• EXERCISE REQUIREMENTS: Reproduce only the lines of the material below that start at the line containing "subtotal: 13414.00 -> 13553.00" and stop at the line containing "total: 14386.52 -> 14535.59". Keep both end lines.

• SUPPLIED RECORDS:
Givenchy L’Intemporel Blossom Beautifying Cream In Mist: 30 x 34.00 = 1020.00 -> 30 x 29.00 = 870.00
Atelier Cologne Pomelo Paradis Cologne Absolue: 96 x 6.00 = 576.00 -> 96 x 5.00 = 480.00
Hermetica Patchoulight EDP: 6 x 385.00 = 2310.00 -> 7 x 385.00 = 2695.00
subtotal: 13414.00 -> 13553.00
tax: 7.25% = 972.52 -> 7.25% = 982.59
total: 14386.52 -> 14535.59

==

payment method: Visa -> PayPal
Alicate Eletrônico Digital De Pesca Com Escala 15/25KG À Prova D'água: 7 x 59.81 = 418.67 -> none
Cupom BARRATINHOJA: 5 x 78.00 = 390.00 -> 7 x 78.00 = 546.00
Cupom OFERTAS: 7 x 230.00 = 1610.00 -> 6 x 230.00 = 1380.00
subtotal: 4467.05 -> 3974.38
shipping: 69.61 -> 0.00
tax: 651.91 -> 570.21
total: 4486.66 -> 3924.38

• RESULT OF THIS EXERCISE:
subtotal: 13414.00 -> 13553.00
tax: 7.25% = 972.52 -> 7.25% = 982.59
total: 14386.52 -> 14535.59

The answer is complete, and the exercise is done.